» GIVEN ENTRIES
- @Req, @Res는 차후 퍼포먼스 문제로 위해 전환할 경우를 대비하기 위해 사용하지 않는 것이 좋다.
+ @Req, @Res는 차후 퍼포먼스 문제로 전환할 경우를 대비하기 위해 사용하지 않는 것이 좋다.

* * *

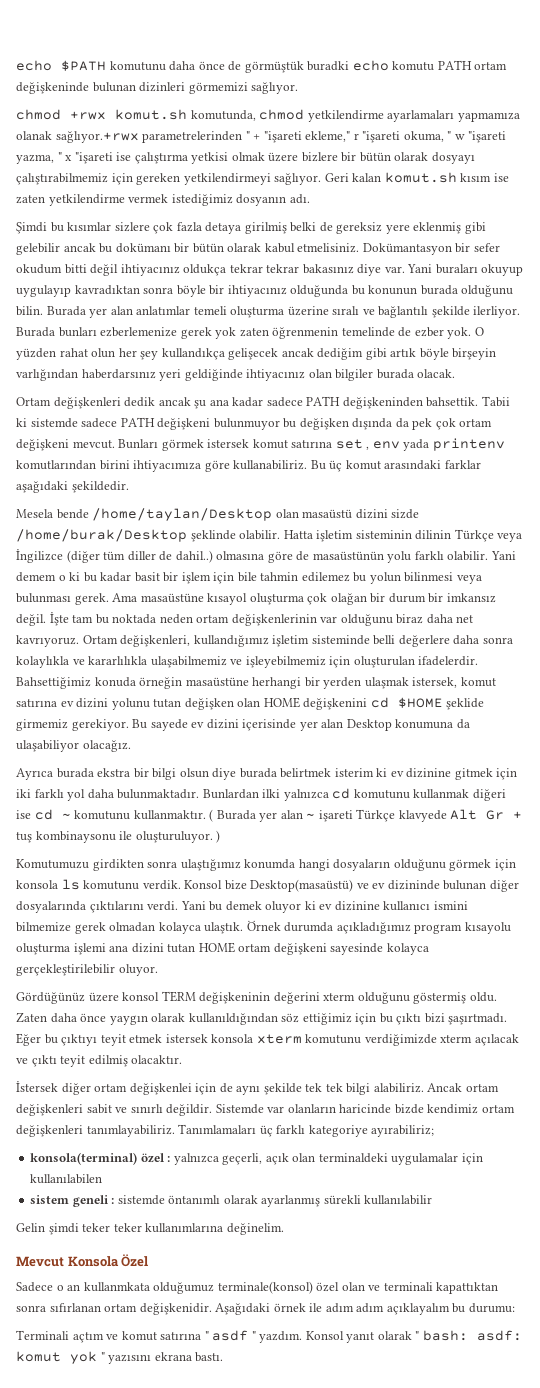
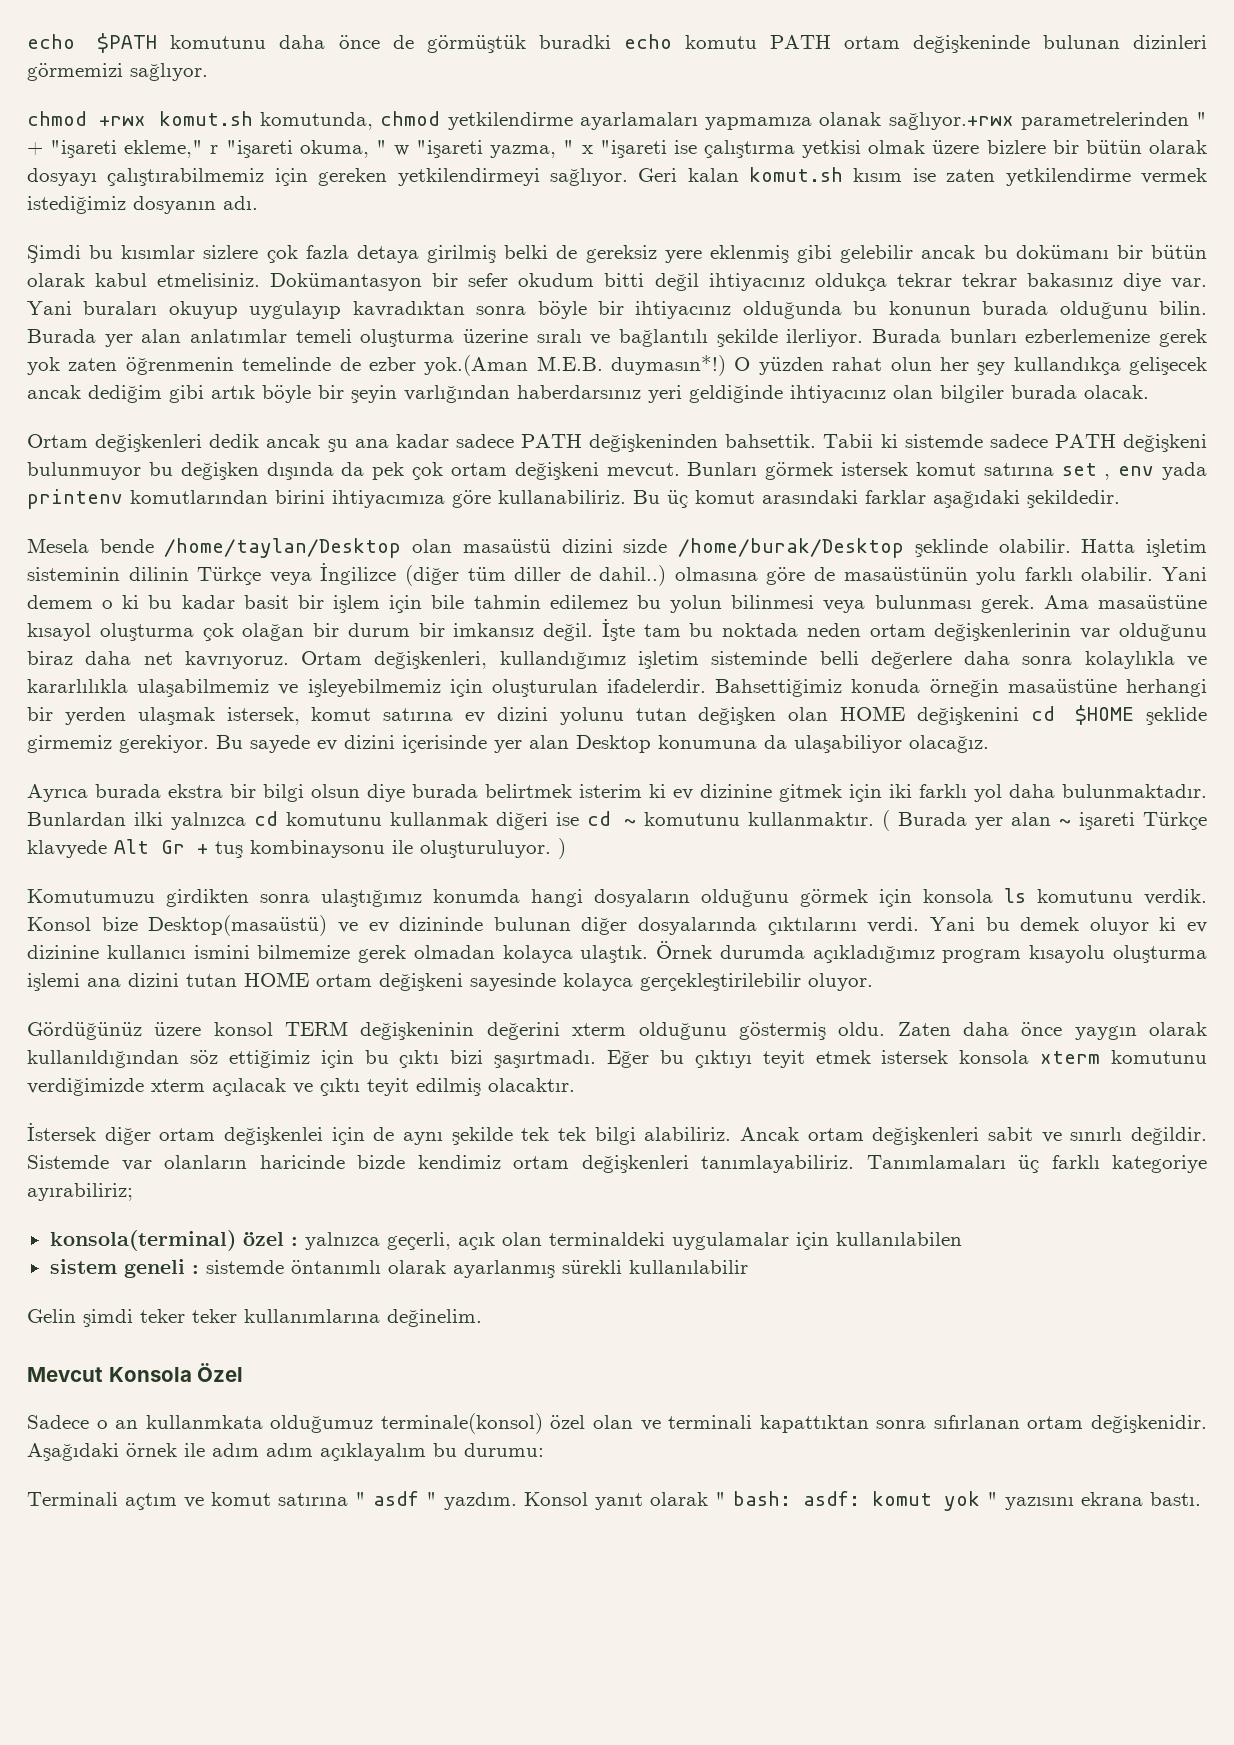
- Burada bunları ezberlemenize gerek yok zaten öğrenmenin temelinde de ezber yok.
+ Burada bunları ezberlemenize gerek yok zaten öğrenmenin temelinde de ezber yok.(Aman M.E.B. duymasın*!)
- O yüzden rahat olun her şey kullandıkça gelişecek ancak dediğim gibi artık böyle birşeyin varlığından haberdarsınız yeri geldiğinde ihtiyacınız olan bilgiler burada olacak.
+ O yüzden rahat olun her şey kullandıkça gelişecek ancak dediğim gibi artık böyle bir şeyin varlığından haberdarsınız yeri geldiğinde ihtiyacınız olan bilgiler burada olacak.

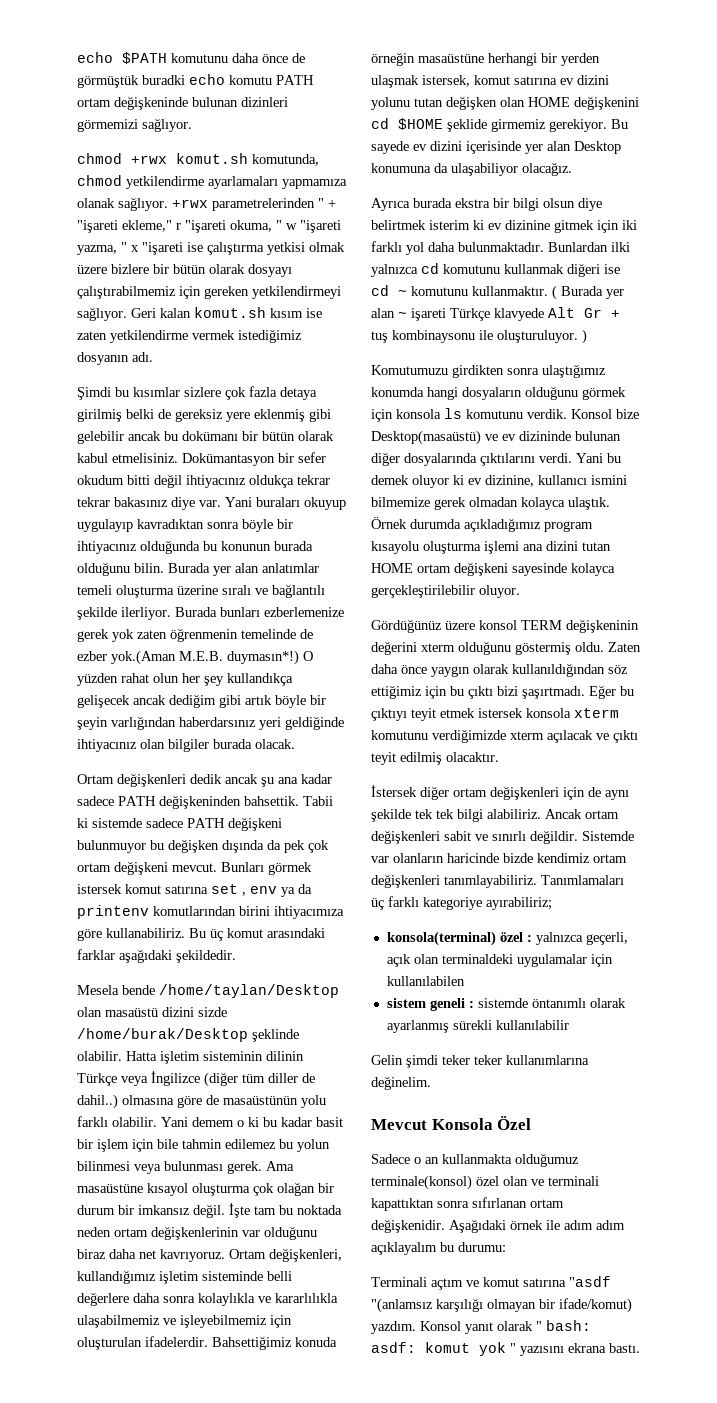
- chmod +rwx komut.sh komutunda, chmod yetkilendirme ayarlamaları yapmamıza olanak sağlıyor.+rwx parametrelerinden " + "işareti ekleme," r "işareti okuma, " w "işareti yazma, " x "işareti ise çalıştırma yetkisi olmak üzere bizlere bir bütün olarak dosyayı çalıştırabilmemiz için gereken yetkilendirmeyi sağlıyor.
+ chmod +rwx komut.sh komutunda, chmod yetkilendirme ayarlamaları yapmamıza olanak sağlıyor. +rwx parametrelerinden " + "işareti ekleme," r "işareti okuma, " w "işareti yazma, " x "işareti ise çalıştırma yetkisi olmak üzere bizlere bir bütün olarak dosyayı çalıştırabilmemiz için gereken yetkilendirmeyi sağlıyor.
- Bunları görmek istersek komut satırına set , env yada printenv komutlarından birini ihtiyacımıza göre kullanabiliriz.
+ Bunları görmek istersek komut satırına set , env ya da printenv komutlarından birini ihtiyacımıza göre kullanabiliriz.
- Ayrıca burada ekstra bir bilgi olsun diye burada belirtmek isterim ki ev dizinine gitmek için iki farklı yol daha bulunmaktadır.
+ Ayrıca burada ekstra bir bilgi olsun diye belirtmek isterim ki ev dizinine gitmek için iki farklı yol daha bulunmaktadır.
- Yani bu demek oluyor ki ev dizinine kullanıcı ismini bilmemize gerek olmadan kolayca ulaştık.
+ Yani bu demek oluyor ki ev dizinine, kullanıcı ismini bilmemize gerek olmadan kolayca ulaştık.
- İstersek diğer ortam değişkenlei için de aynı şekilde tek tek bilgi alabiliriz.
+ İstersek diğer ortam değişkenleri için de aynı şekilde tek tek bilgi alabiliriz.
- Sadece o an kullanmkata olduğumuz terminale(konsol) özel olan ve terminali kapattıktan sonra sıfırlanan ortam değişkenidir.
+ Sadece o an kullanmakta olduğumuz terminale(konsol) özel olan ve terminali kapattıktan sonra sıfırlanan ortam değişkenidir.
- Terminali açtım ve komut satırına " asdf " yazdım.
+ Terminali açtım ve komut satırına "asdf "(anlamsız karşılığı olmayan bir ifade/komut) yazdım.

--

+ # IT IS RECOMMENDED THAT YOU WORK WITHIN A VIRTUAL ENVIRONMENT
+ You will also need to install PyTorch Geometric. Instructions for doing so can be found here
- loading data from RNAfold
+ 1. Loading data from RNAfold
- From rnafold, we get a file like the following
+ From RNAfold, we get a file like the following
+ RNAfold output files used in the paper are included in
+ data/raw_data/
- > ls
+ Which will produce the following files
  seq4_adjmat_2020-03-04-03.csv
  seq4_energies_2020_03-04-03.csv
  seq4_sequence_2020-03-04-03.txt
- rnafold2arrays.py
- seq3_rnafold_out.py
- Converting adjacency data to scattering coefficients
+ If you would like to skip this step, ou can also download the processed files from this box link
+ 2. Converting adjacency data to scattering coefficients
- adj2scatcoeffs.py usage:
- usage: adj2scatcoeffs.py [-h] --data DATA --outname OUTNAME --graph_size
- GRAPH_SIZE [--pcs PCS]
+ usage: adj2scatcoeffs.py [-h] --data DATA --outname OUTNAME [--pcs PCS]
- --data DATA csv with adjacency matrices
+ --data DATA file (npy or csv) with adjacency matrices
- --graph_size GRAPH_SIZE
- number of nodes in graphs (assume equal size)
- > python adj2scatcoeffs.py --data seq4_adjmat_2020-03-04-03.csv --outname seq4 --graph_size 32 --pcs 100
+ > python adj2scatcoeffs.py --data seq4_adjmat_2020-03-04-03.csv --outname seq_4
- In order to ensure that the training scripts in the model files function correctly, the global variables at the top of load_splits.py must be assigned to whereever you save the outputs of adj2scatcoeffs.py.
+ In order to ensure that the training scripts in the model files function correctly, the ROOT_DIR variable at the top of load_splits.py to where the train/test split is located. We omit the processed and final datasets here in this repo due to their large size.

» TASK DIRECTIONS
The lines to extract from the data above begin with the line containing "- chmod +rwx" and end with the line containing "olanak sağlıyor. +rwx". Extract them exactly, including both.

» YOUR RESPONSE
- chmod +rwx komut.sh komutunda, chmod yetkilendirme ayarlamaları yapmamıza olanak sağlıyor.+rwx parametrelerinden " + "işareti ekleme," r "işareti okuma, " w "işareti yazma, " x "işareti ise çalıştırma yetkisi olmak üzere bizlere bir bütün olarak dosyayı çalıştırabilmemiz için gereken yetkilendirmeyi sağlıyor.
+ chmod +rwx komut.sh komutunda, chmod yetkilendirme ayarlamaları yapmamıza olanak sağlıyor. +rwx parametrelerinden " + "işareti ekleme," r "işareti okuma, " w "işareti yazma, " x "işareti ise çalıştırma yetkisi olmak üzere bizlere bir bütün olarak dosyayı çalıştırabilmemiz için gereken yetkilendirmeyi sağlıyor.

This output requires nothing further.